La lucha por y contra la matricula

Rep. George Cleveland introduced H.B. 318 as a way to protect jobs in North Carolina. He said undocumented workers in North Carolina take jobs from unemployed citizens of the state and the United States.

While the consular ID has been in place for almost 20 years, Cleveland said the consulate has been issuing the matricula consular without needing substantial proof of identity.

Maria Monsalvo, public relations director for the Mexican consulate in Raleigh, disagreed. 

“To get a matricula consular, you need proof of nationality, like a birth certificate or a passport with a photo,” she said. “They need to be original documents. If we have a problem with the documents, we call and ask.”

In May 2015, the consulate issued a statement reiterating to the General Assembly the importance of the matricula consular, its security features and what it does and does not allow.  

The ID is issued regardless of immigration status, and can't be used to obtain a social security card or a driver’s license. Though the consulate does not allow criminals or those in a judicial process to receive the ID, Cleveland argued otherwise. 

“They broke federal law by coming into this country illegally,” he said. “They are criminals.” 

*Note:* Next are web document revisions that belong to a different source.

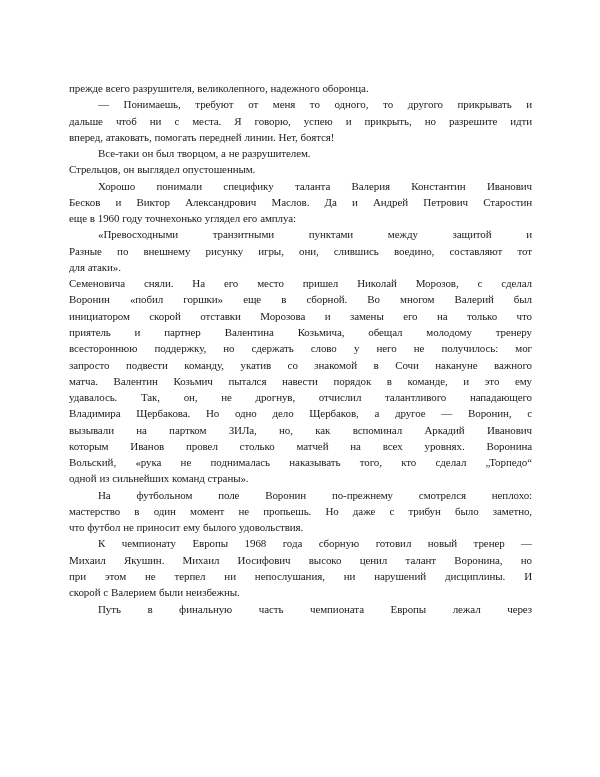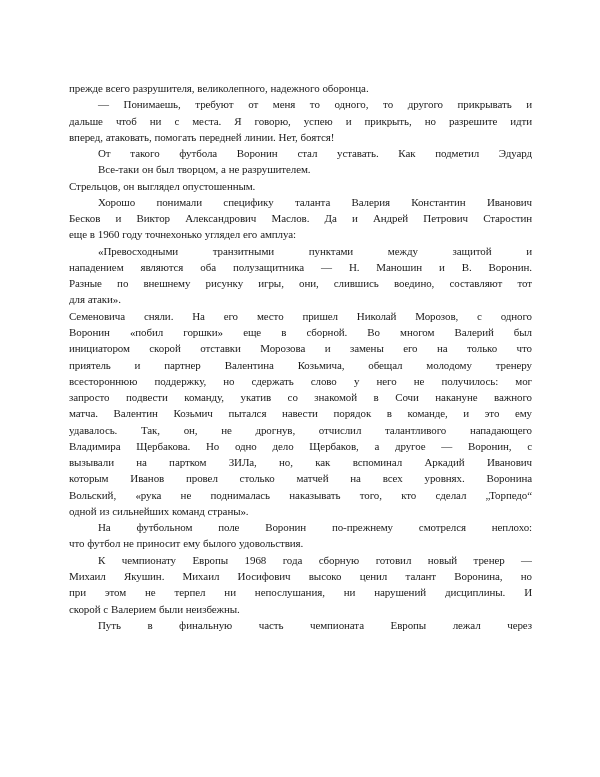"От такого футбола Воронин стал" div.line { html: <div>От такого футбола Воронин стал уставать. Как подметил Эдуард</div> -> none }
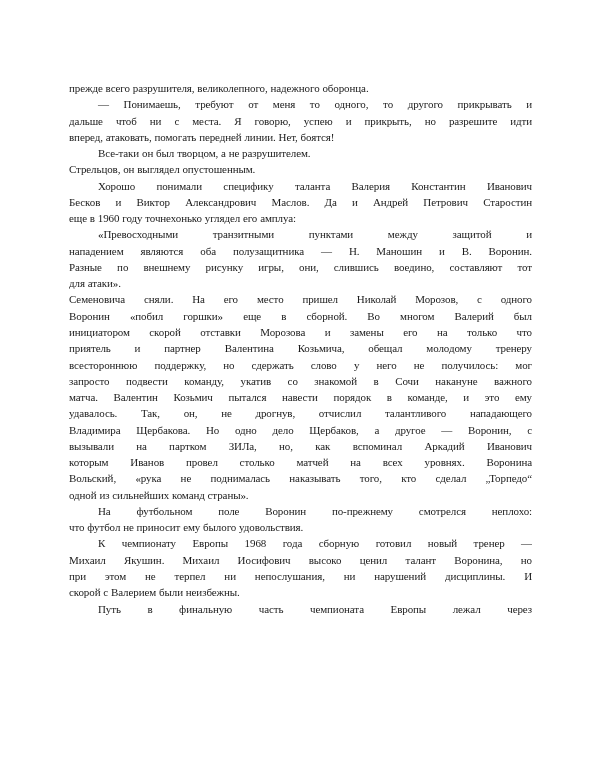"нападением являются оба полузащитника —" div.line { html: <div>нападением являются оба полузащитника — Н. Маношин и В. Воронин.</div> -> none }
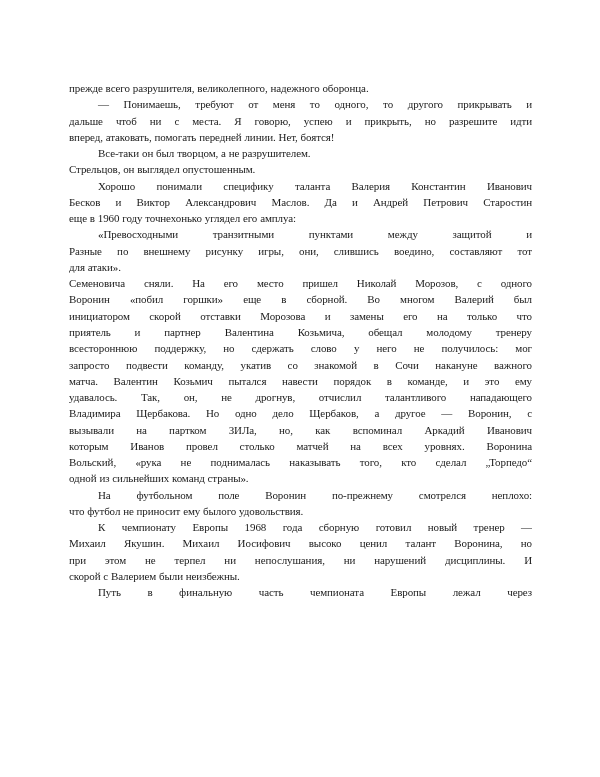"Семеновича сняли. На его место" div.line { text: одного -> сделал }
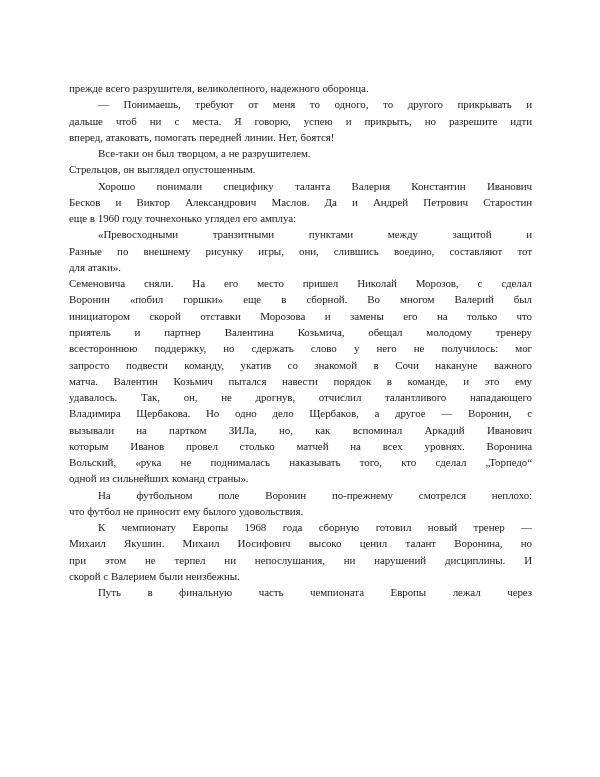"мастерство в один момент не" div.line { html: none -> <div>мастерство в один момент не пропьешь. Но даже с трибун было заметно,</div> }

If the House approves the amendments

Smythe urged those present at the ID drive to get in touch with or have their friends contact Rep. Stephen Ross, one of Alamance County’s state representatives who approved the bill on the first vote. He could not be reached for comment. 

Smythe explained that the bill -- once it becomes a law -- means he and his department cannot administer the program or accept the FaithAction ID as a form of identification. It also means the rest of the drives scheduled to be held this fall will need to be canceled. 

“We’re changing lives with these people,” he said. “These folks are safer when they feel confident enough to call the police.”